• Task requirements
From the listing below, reproduce word for word the part that opens with the line containing "United Offer ->" and closes with the line containing "left: 468px ->"; reproduce nothing else.

• Input for this task
^^^^^^^^

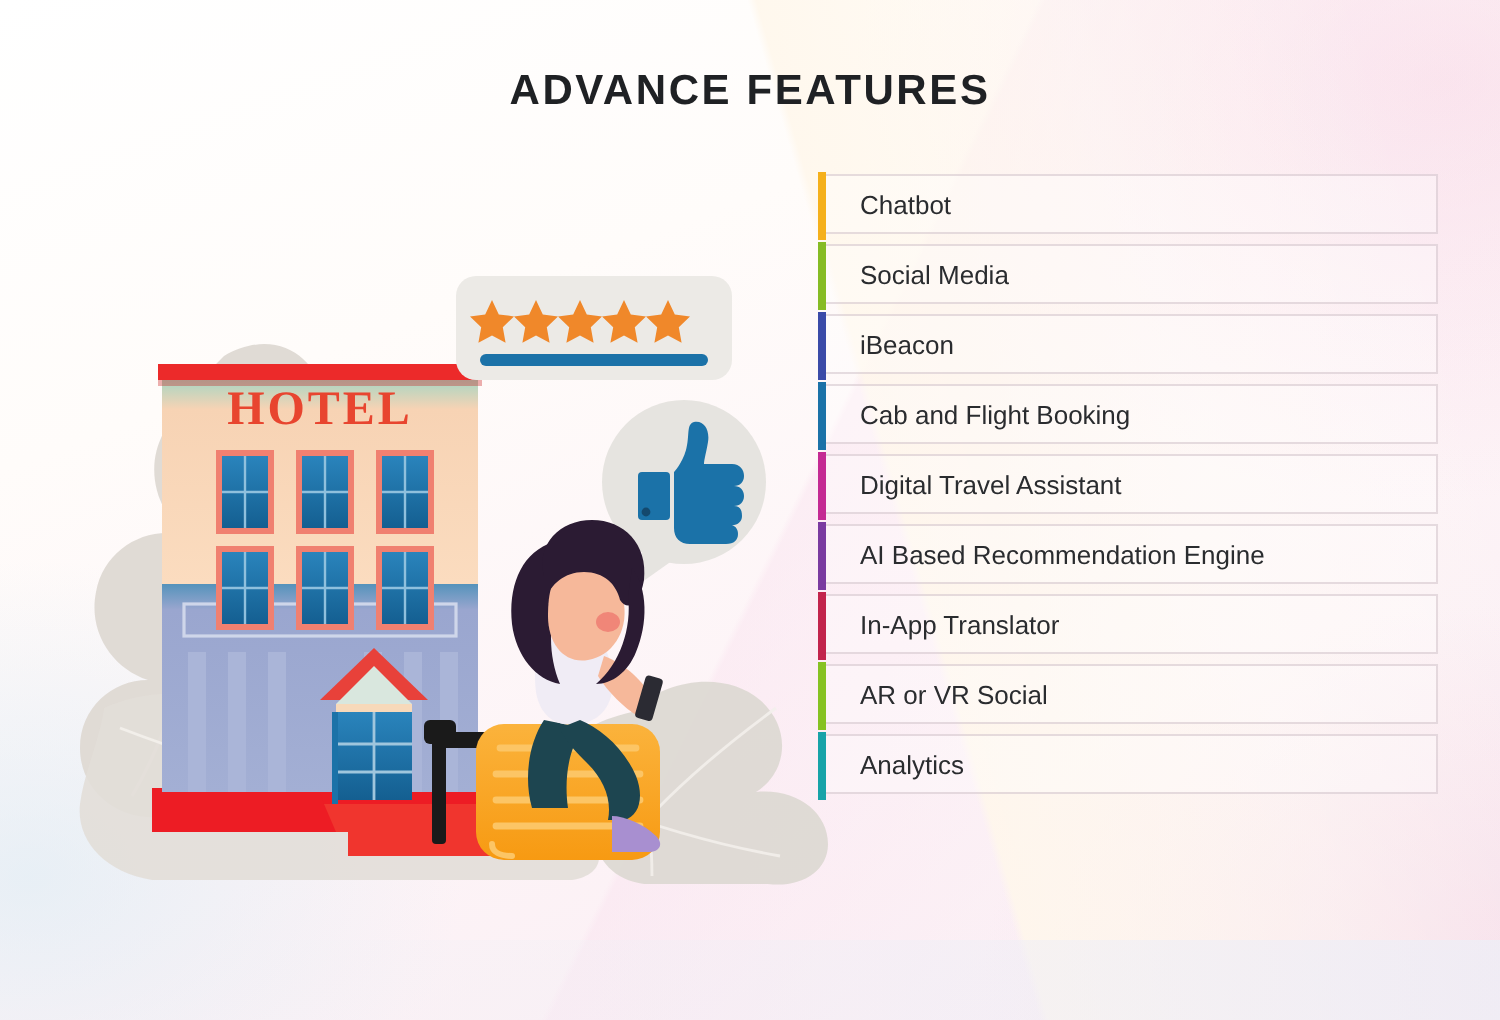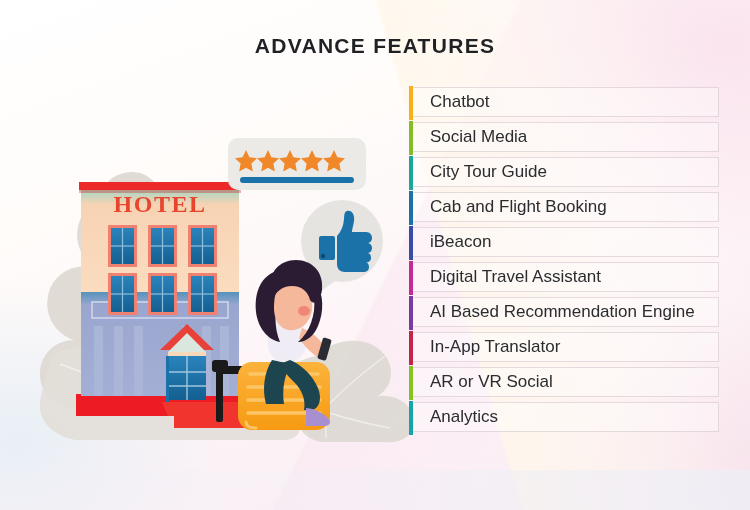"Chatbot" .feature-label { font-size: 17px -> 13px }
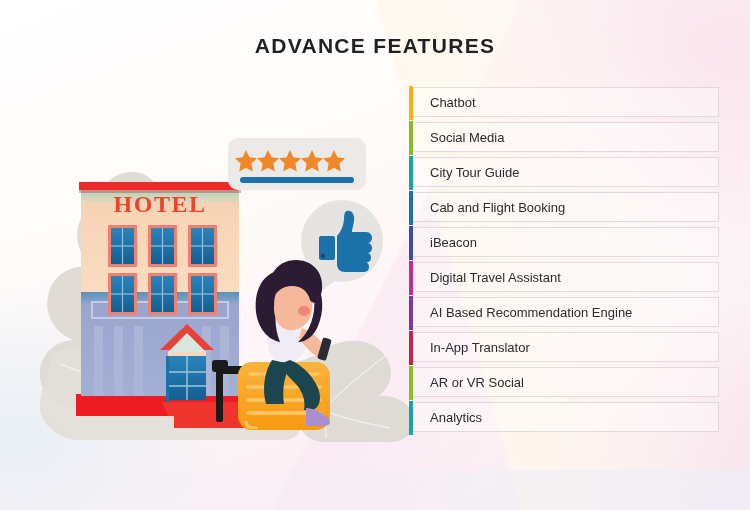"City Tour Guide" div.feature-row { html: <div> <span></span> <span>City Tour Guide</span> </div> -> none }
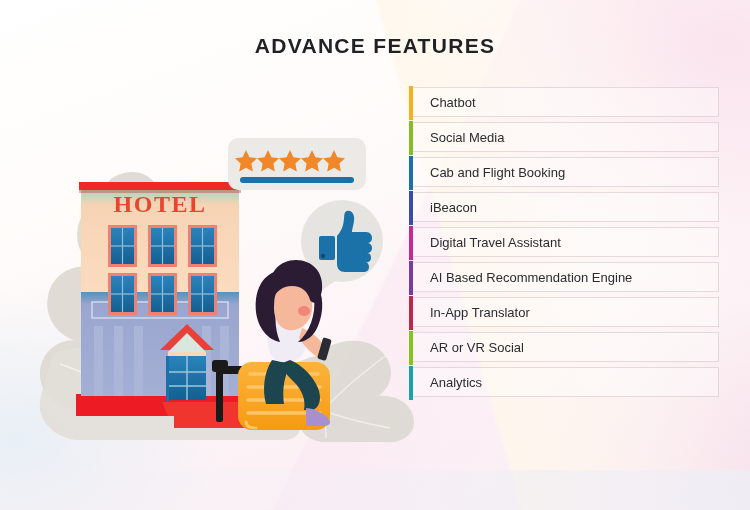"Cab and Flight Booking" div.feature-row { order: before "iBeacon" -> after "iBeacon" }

^^^^^^^^

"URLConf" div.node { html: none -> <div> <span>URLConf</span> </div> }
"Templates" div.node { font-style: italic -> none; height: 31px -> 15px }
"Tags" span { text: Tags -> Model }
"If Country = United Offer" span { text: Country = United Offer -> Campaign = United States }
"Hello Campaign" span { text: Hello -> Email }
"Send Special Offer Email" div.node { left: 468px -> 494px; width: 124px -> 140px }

^^^^^^^^

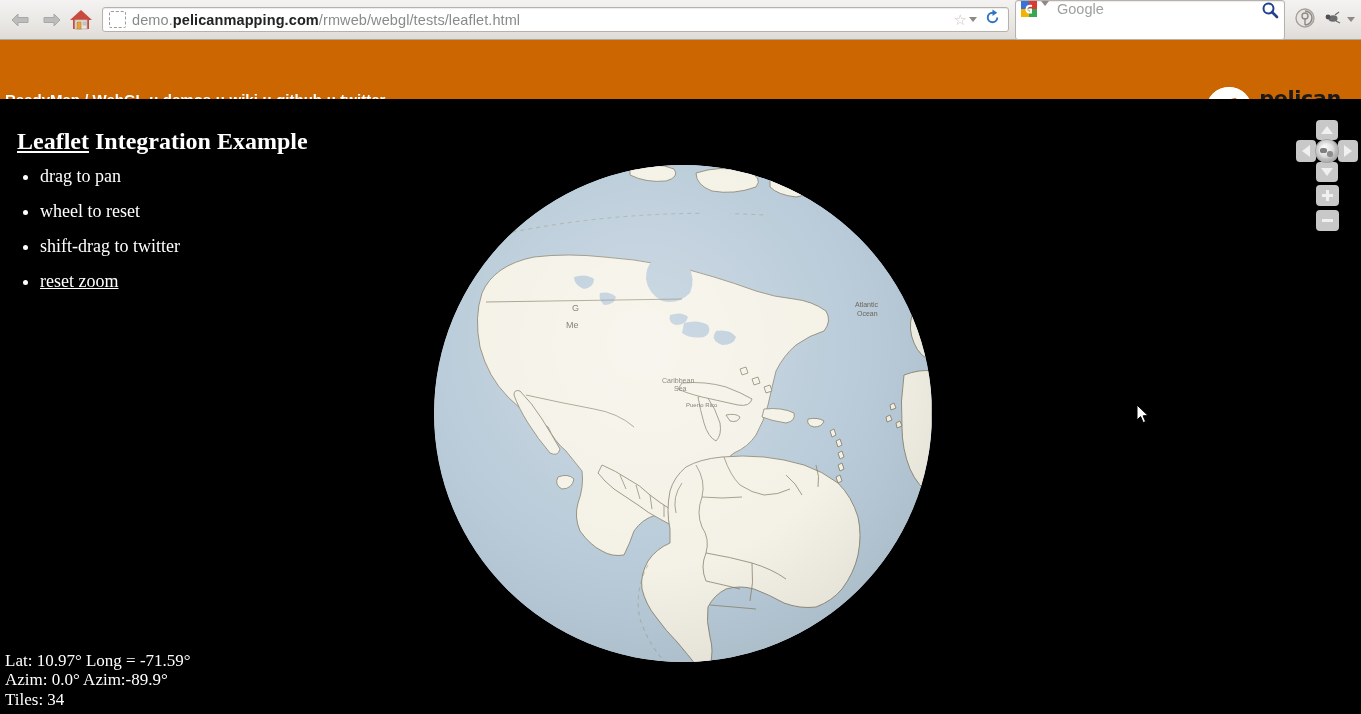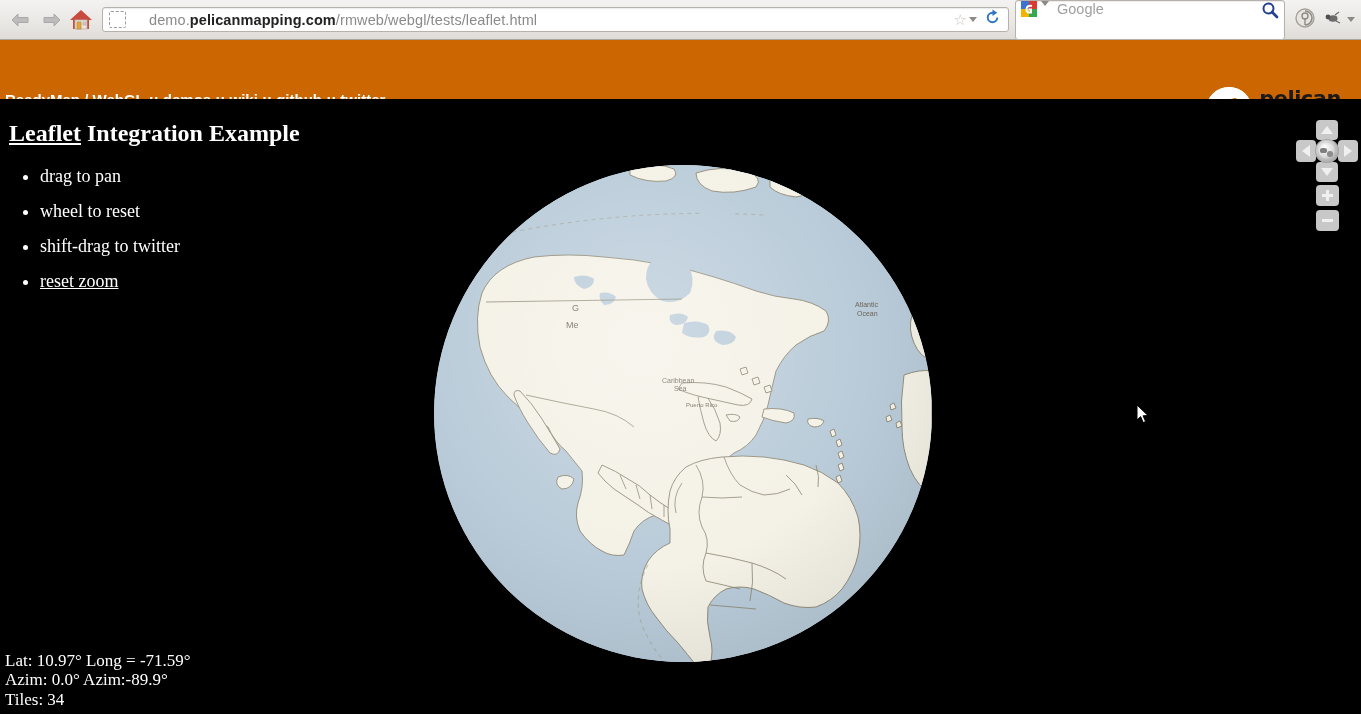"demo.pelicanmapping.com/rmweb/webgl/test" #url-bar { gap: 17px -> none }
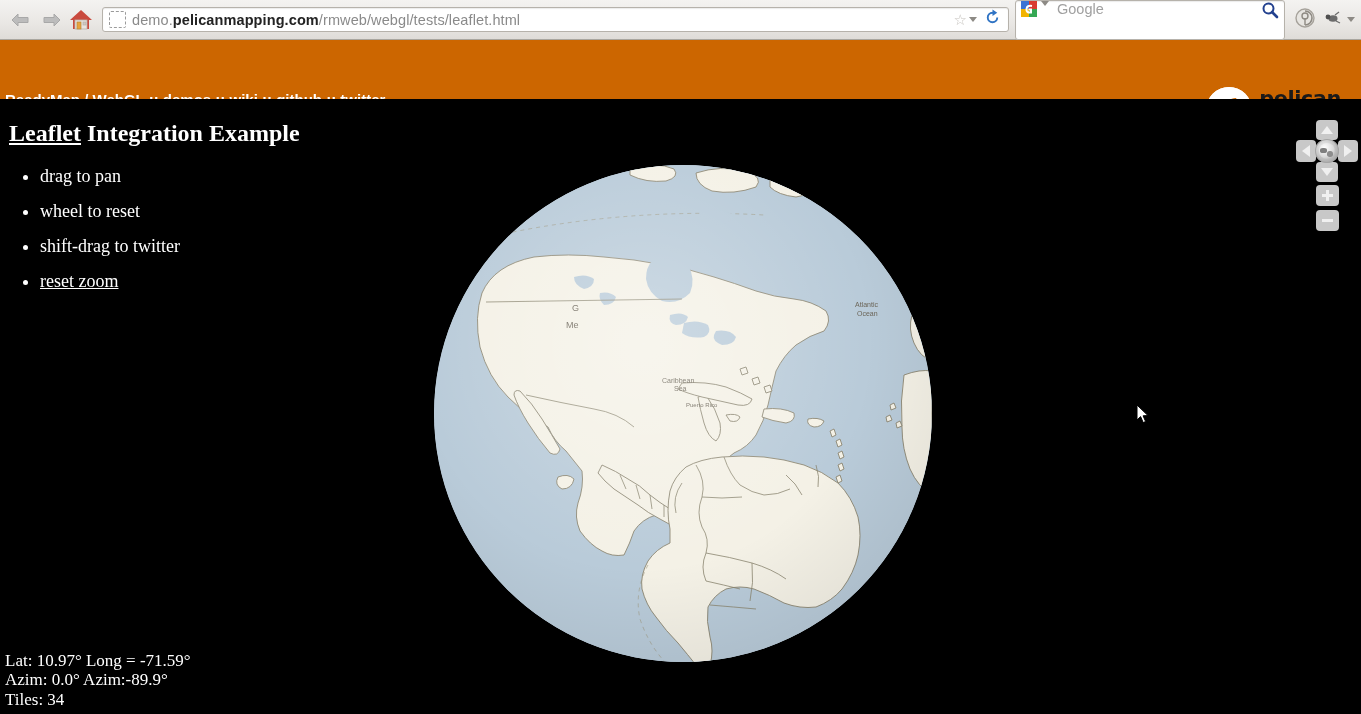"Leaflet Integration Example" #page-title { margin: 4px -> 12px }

^^^^^^^^

• Exercise answer
"If Country = United Offer" span { text: Country = United Offer -> Campaign = United States }
"Hello Campaign" span { text: Hello -> Email }
"Send Special Offer Email" div.node { left: 468px -> 494px; width: 124px -> 140px }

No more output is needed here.